Re-read the shrunk README.md top to bottom: a first-time visitor gets what/why/how-to-install in 95 lines, not 387. grep confirmed every cut section survives in typescript/README.md. Re-read implementation-guide.md — grew by one sentence, not a new subsection. npm run build clean.

Phase 3: DONE.


Phase 4: Automated doc-consistency check and final validation

Tasks

  • 4.1 Wrote specification/tools/check-doc-consistency.py: checks (a) every github.com/<org>/sovdev-logger reference across README.md, typescript/README.md, python/README.md, docs/*.md matches helpers-no/sovdev-logger; (b) the root README's Supported Languages table's ✅/📅 status matches whether {language}/README.md actually exists on disk, in both directions (catches a stale "Planned" as well as a stale "Available").
  • 4.2 Added to specification/tools/README.md's Quick Reference table.
  • 4.3 Verified both checks actually catch drift, not just always pass: deliberately changed README.md's remote to terchris/sovdev-logger — caught, exact line reported (README.md:75); deliberately flipped Python's table row to "📅 Planned" while python/README.md still exists — caught ("table is stale").

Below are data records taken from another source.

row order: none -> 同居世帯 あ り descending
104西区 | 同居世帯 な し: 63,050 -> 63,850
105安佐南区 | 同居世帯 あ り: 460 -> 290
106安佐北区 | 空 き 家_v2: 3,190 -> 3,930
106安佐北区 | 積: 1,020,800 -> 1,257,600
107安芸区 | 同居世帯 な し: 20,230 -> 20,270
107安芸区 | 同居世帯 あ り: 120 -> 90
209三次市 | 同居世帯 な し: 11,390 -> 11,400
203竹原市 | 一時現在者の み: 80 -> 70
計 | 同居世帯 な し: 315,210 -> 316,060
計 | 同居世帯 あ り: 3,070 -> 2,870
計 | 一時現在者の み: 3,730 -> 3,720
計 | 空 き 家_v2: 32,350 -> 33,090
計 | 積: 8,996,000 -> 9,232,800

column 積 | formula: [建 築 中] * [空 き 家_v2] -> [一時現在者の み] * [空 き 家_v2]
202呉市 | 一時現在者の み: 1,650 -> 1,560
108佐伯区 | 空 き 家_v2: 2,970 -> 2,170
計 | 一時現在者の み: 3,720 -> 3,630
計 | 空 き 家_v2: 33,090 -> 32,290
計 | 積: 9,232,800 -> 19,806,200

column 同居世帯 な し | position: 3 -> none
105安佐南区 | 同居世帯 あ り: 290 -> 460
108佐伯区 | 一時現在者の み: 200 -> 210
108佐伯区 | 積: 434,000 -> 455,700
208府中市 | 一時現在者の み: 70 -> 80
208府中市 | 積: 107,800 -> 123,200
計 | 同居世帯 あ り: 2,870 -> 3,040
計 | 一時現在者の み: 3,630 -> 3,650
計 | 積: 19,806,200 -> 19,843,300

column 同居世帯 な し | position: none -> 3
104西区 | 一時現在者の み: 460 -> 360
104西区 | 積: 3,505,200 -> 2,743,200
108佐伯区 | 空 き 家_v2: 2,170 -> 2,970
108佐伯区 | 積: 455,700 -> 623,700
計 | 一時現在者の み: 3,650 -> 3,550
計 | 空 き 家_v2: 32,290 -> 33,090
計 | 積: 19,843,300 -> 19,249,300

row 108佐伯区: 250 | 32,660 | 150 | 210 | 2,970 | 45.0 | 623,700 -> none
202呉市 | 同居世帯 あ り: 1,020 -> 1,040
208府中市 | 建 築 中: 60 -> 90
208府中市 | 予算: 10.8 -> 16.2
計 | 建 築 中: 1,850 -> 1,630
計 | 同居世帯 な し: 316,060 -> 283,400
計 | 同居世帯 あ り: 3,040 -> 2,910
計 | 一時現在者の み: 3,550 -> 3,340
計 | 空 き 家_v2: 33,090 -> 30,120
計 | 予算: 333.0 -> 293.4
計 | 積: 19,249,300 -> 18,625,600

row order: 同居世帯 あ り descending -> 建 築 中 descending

Both restored and re-confirmed clean afterward.
  • 4.4 Full Docusaurus build.

Validation

python3 specification/tools/check-doc-consistency.py
cd website && npm run build

Phase 4: DONE. OK: GitHub remotes consistent, Supported Languages table matches reality. on the real repo state, confirmed to fail correctly on two independently-introduced scratch mismatches first. npm run build[SUCCESS] Generated static files in "build".


Acceptance Criteria

  • website/docs/general/, using/, contributor/ exist with index hubs and _category_.json, replacing the homepage's unfulfilled migration placeholder
  • website/docs/general/why-otlp.md exists, is honest about tradeoffs, and is linked from both the root README and specification/00-design-principles.md
  • The Azure-specific OTLP content has a new home under using/, cross-linked from the general doc, not duplicated
  • The root README is substantially shorter (387 → 95 lines), pointing at the site for depth rather than duplicating it — every removed section verified present in typescript/README.md, nothing silently lost
  • specification/implementation-guide.md states the diff-against-canonical rule in roughly one sentence
  • A doc-consistency check script exists, passes on the current repo, and is verified to actually catch two independently-introduced mismatches
  • website/docs/ builds cleanly after all edits

Files to Modify

  • website/docs/index.md (rewritten homepage)
  • website/docs/general/, website/docs/using/, website/docs/contributor/ (new — index hubs, _category_.json)
  • website/docs/general/why-otlp.md (new)
  • website/docs/using/azure-integration.md or equivalent (new, migrated from docs/README-microsoft-opentelemetry.md)
  • docs/README-microsoft-opentelemetry.md (left as a pointer to its new home)
  • README.md (shrunk to a pitch, link to the site)
  • specification/00-design-principles.md (link to the new doc)
  • specification/implementation-guide.md (one-sentence diff-against-canonical rule)
  • specification/tools/ (new doc-consistency check script)
  • specification/tools/README.md (tool reference entry)

Explicitly out of scope for this plan (follow-up plan, per the investigation's Recommendation): migrating typescript/README.md/python/README.md's quickstart content into using/, migrating specification/00-design-principles.md through 10-code-quality.md and implementation-guide.md into contributor/, and migrating the remaining docs/*.md files (configuration, logging concepts, observability architecture, Loggeloven) into using/.